Mario Bittencourt deve isolar Celso Barros no Fluminense - Lucas Merçon/Fluminense FC
Mario Bittencourt deve isolar Celso Barros no Fluminense Imagem: Lucas Merçon/Fluminense FC

Caio Blois

Do UOL, no Rio de Janeiro

12/11/2019 04h00

A situação não é boa no Fluminense. Ainda que a comissão técnica veja com bons olhos a vitória fora de casa contra o São Paulo e os três pontos conquistados em uma complicada mini-excursão entre a capital paulista e Porto Alegre, onde o time foi derrotado pelo Internacional, o saldo não é positivo no Tricolor. Não bastasse a vitória do Botafogo sobre o Avaí ontem que empurrou o time das Laranjeiras para a zona do rebaixamento, o clima nos bastidores só piora.

A presença do vice-presidente geral, Celso Barros, nos vestiários não é bem-vinda pelos jogadores. Diante disso, o presidente Mario Bittencourt, que mantém boa relação com o grupo e já pretendia isolar o dirigente, deve acelerar a decisão para os próximos dias.

O clima entre o mandatário e o ex-presidente da Unimed já não é dos melhores. O elenco não gostou nem um pouco das postagens e declarações polêmicas de Celso após o empate sem gols com o Vasco, no Maracanã. O vice-geral já havia incomodado os jogadores em outras ocasiões, como em reunião antes da derrota para o CSA e quando da demissão de Fernando Diniz.

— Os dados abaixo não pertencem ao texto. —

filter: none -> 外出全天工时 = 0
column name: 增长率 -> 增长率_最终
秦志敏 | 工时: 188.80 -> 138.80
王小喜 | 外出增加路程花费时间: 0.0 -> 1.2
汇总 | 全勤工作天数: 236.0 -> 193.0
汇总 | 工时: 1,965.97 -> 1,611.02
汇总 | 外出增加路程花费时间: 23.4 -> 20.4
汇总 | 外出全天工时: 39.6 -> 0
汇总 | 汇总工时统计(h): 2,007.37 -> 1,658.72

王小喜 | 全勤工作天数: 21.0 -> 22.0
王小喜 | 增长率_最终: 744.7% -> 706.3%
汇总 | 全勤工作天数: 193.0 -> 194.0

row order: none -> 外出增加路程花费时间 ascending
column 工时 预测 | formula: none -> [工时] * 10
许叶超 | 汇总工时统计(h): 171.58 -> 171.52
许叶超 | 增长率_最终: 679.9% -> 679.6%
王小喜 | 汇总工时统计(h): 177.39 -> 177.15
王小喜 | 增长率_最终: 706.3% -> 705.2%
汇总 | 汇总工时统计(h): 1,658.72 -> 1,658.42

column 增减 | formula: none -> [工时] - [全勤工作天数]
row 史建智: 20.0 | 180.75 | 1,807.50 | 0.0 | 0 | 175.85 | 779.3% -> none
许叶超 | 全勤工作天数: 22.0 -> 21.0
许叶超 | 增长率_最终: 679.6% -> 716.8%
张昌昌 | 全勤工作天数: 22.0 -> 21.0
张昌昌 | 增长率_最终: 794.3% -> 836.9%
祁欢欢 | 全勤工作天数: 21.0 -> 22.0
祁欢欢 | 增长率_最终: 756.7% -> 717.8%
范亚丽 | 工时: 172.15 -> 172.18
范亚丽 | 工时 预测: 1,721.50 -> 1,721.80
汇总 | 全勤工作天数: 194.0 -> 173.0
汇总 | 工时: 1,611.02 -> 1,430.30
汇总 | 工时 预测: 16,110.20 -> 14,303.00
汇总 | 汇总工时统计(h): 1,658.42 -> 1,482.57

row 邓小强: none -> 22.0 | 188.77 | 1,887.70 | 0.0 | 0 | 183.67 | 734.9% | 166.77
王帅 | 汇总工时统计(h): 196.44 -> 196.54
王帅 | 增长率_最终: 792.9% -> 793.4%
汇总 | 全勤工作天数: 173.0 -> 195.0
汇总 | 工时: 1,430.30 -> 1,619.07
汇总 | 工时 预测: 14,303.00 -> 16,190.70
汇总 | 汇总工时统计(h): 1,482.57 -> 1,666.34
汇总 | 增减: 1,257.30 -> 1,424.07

O elenco, por outro lado, está "fechado" com o técnico Marcão, o diretor Paulo Angioni e também com Mario Bittencourt. Um pacto foi feito entre eles para tirar o Flu da situação complicada que vive no Brasileirão, sem depender de resultados dos rivais, conforme informação veiculada pelo "Saudações Tricolores" e confirmada pelo UOL Esporte. No jogo contra o São Paulo, uma bandeira assinada por jogadores, comissão técnica, estafe e dirigentes ficou pendurada na parede, como símbolo da aliança.

Eleito para ser o vice-geral na chapa que levou Mario à presidência, Celso fez um arranjo extraoficial com o mandatário para ficar no comando do futebol. A vice-presidência do esporte que dá nome ao clube, então, foi extinta após aprovação do Conselho Deliberativo. Ela pode, de todo jeito, ser recriada, desde que os conselheiros aprovem, bem como o nome a ser definido. Como ocupa um cargo eleito, entretanto, o dirigente só sai do Fluminense se renunciar.

Os próximos passos ainda não foram definidos por Mario Bittencourt. O que se sabe é que, exceto por uma mudança de discurso e atitude, Celso Barros não estará nas próximas viagens nem no vestiário nos próximos jogos, ainda que tenha livre acesso ao Maracanã e dificilmente fique longe do CT Carlos Castilho.

Com 34 pontos, o Fluminense é o 17º colocado do Campeonato Brasileiro. No próximo sábado, às 19h, o Tricolor recebe o Atlético-MG, no Maracanã, precisando vencer para deixar a zona de rebaixamento.